**YOUR ASSIGNMENT**
For each line in the data that includes "span", make a copy.

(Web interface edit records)
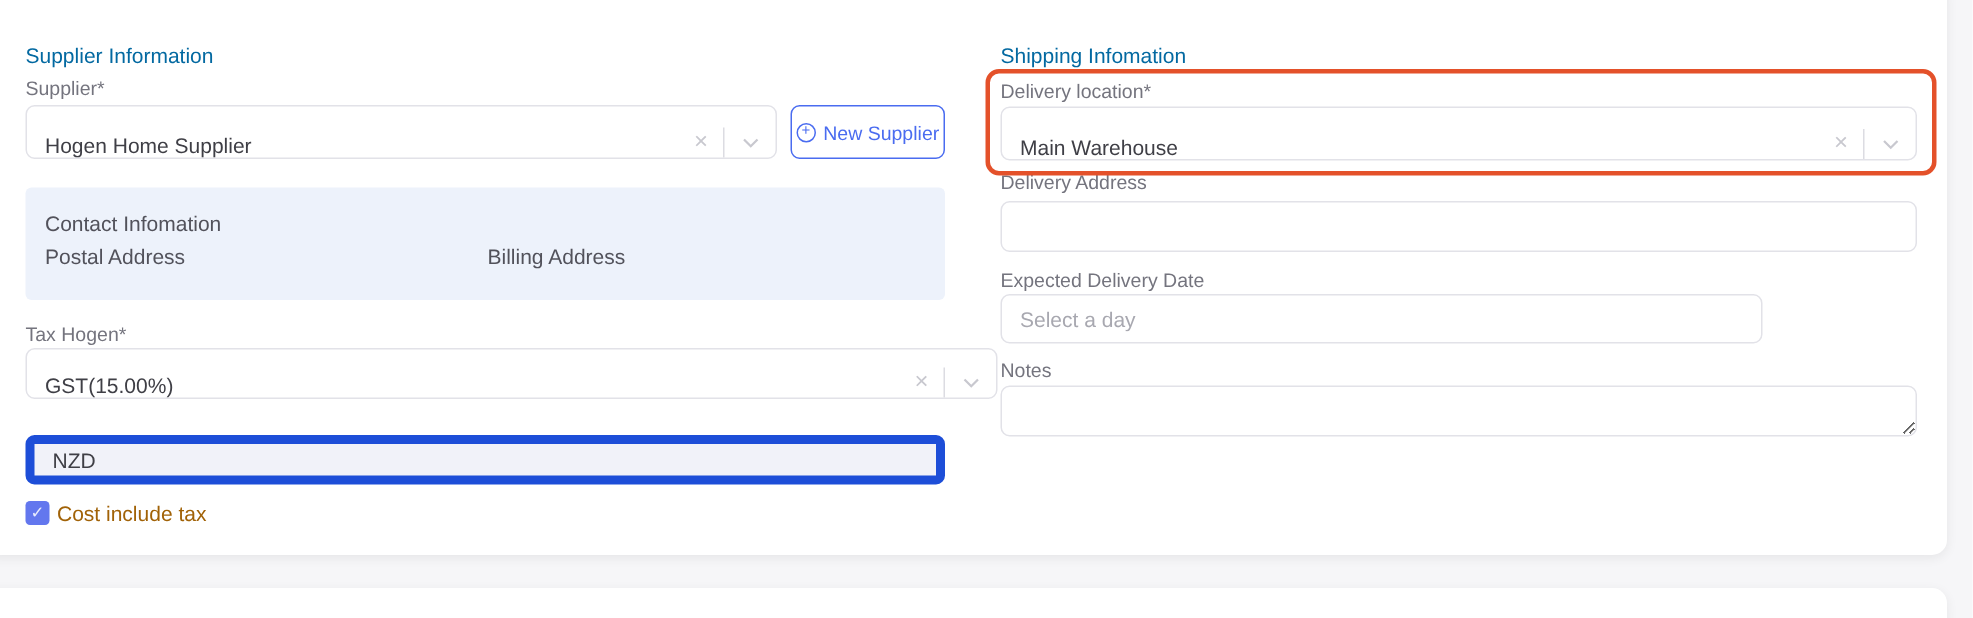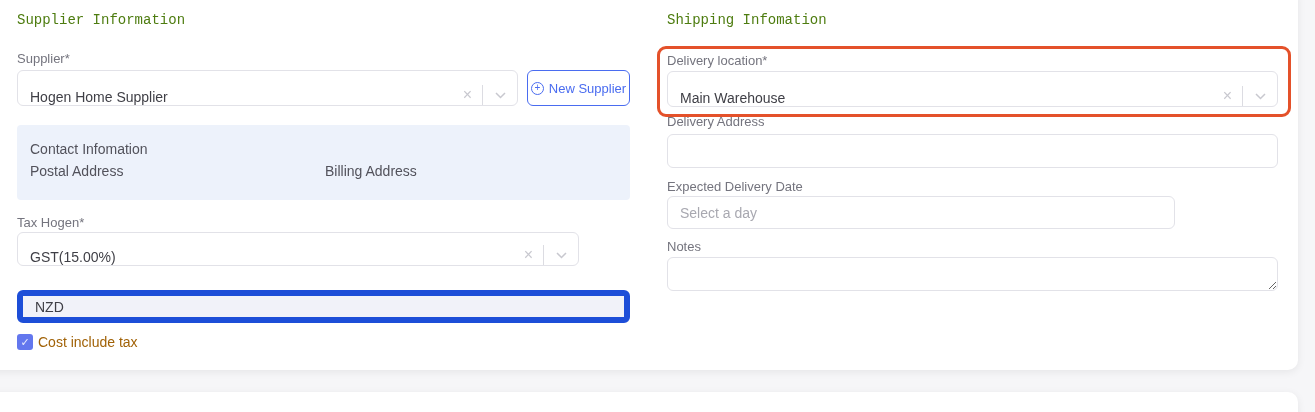--- a/index.html
+++ b/index.html
@@ -28,10 +28,9 @@
   .section-title {
     position:absolute;
     font-size:14px;
-    color:#4d7c0f;
-    top:12px;
-    left:0;
-    font-family:Liberation Mono, monospace;
+    color:#0369a1;
+    top:29px;
+    left:0;
   }
   .field-label {
     position:absolute;

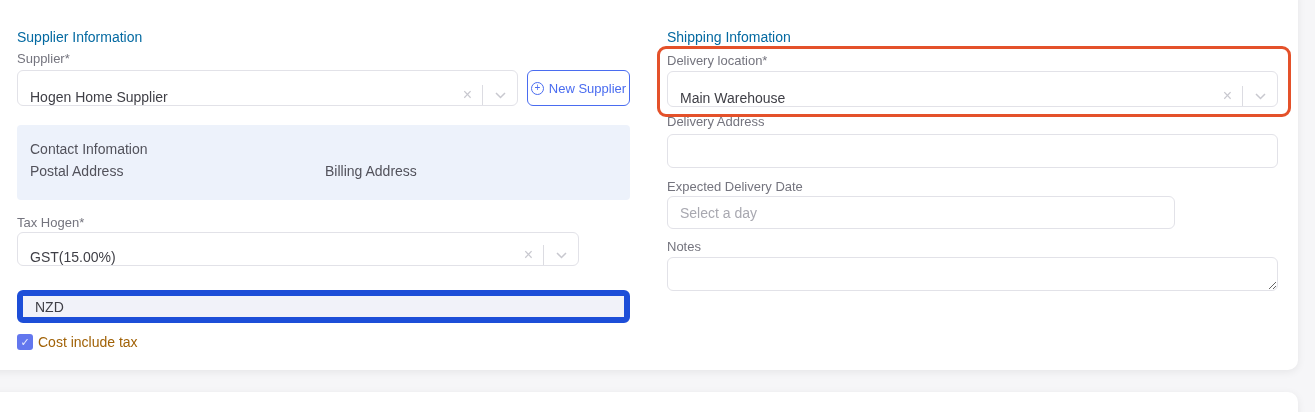--- a/index.html
+++ b/index.html
@@ -196,7 +196,7 @@
   </div>
 
   <div class="field-label" style="top:215px;">Tax Hogen*</div>
-  <div class="select-box" style="top:232px; width:562px; height:34px;">
+  <div class="select-box" style="top:232px; width:648px; height:34px;">
     <span class="select-value">GST(15.00%)</span>
     <span class="select-suffix">
       <span class="clear-icon">×</span>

**OUTPUT FOR THIS TASK**
     <span class="select-value">GST(15.00%)</span>
     <span class="select-suffix">
       <span class="clear-icon">×</span>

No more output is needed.